#### [The data]
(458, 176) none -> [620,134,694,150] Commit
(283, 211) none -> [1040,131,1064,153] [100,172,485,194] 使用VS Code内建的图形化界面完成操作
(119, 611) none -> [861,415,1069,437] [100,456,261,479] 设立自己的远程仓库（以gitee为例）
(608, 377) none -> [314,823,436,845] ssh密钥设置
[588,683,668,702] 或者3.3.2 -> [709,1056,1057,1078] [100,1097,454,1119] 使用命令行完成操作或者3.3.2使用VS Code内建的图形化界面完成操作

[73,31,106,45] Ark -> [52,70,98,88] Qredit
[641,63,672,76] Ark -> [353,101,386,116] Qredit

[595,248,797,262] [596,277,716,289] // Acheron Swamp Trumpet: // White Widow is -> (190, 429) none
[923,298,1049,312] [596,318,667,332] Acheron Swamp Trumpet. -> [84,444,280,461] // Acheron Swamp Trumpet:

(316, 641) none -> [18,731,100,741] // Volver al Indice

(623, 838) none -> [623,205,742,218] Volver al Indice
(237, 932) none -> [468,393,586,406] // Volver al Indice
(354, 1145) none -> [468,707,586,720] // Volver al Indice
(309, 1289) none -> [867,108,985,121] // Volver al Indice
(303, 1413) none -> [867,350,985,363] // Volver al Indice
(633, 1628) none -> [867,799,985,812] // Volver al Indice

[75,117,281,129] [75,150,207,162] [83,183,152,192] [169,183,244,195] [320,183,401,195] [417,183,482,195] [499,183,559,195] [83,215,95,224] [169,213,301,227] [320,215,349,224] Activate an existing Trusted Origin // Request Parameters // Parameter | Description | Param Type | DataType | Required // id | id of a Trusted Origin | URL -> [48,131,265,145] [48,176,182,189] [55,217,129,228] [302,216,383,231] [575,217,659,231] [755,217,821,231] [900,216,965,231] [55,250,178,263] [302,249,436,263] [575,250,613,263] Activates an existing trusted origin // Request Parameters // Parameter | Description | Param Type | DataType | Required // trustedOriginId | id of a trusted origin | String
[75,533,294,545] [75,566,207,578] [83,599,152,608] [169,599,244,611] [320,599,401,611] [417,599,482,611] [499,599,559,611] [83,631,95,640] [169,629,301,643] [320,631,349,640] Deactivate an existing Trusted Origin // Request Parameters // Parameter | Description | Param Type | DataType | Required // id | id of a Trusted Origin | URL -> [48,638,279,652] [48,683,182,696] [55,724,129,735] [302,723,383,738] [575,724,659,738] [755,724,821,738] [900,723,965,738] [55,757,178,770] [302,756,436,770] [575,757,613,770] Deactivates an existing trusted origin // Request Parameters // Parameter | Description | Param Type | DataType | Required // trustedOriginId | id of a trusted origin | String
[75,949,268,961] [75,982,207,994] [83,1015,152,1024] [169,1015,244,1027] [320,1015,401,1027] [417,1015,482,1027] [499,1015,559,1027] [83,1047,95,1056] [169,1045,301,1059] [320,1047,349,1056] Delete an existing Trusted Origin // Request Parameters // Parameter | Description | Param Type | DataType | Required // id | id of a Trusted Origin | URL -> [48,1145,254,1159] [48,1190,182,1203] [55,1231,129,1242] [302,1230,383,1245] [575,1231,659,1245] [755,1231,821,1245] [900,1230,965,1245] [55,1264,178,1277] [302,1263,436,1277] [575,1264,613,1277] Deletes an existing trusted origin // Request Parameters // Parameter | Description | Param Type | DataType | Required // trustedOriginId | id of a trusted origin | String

#### [Assigned task]
What lines in the listing contain "Trumpet"? Copy them all.

#### [Answer section]
[595,248,797,262] [596,277,716,289] // Acheron Swamp Trumpet: // White Widow is -> (190, 429) none
[923,298,1049,312] [596,318,667,332] Acheron Swamp Trumpet. -> [84,444,280,461] // Acheron Swamp Trumpet:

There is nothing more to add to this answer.